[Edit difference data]

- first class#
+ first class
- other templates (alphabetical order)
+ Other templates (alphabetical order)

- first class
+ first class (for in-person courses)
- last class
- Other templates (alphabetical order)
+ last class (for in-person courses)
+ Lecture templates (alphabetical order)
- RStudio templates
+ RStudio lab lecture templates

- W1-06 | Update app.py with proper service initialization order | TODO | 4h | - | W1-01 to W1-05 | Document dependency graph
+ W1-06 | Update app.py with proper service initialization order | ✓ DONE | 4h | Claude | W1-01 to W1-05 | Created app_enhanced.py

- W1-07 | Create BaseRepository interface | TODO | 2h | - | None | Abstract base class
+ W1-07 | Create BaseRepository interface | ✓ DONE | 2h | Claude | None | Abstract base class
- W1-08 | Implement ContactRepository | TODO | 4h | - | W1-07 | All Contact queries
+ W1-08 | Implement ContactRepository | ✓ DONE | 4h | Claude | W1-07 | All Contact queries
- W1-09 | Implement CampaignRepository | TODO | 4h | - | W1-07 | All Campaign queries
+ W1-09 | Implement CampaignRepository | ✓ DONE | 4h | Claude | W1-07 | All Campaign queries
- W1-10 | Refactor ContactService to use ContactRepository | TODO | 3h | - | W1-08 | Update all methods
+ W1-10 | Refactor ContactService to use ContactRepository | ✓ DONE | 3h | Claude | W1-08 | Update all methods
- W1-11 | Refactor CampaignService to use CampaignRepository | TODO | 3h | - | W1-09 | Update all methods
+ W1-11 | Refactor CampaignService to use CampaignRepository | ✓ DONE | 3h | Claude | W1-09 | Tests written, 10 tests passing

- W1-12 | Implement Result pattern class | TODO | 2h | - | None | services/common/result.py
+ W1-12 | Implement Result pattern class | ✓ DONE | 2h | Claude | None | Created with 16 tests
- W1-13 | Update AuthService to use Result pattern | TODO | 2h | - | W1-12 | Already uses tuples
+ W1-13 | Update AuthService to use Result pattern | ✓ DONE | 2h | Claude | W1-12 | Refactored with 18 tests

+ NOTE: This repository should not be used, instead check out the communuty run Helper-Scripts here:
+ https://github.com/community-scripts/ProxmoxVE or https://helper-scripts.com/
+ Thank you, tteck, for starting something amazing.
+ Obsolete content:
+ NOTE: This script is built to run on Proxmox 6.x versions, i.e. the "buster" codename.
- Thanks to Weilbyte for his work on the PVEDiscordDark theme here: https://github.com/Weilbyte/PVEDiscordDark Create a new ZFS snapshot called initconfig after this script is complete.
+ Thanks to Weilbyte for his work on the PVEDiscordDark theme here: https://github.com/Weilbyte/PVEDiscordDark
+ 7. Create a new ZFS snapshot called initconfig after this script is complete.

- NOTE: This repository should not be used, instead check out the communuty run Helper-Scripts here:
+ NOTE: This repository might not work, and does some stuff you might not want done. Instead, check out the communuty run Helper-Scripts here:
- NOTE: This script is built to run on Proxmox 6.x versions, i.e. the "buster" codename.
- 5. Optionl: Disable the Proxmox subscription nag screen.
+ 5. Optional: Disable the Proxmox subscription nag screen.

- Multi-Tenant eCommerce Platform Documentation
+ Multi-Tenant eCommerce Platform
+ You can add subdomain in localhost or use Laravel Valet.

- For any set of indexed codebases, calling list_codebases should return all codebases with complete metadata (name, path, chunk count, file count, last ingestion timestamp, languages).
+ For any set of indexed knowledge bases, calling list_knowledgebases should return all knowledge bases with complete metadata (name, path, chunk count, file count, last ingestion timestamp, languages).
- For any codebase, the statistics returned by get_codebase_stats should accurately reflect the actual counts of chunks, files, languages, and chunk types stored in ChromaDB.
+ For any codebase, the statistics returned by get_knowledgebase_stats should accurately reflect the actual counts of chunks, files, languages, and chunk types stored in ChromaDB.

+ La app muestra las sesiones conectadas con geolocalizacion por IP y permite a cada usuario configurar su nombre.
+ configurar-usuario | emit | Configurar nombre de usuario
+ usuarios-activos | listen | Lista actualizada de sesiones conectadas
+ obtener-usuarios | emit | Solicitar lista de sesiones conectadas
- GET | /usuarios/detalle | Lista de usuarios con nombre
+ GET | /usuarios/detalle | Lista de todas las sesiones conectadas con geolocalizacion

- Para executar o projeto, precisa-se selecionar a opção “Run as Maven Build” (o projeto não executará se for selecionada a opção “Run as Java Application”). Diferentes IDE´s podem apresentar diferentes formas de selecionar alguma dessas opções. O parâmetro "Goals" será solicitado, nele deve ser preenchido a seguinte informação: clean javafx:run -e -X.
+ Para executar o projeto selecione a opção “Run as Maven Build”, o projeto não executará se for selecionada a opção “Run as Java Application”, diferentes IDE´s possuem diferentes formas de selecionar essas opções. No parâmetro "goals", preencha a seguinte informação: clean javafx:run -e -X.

— Task goal —
Above are some records; copy exactly the lines from the one with "lab lecture templates" through the one with "- W1-07 | Create", both included, and no others.

— Answer space —
+ RStudio lab lecture templates

- W1-06 | Update app.py with proper service initialization order | TODO | 4h | - | W1-01 to W1-05 | Document dependency graph
+ W1-06 | Update app.py with proper service initialization order | ✓ DONE | 4h | Claude | W1-01 to W1-05 | Created app_enhanced.py

- W1-07 | Create BaseRepository interface | TODO | 2h | - | None | Abstract base class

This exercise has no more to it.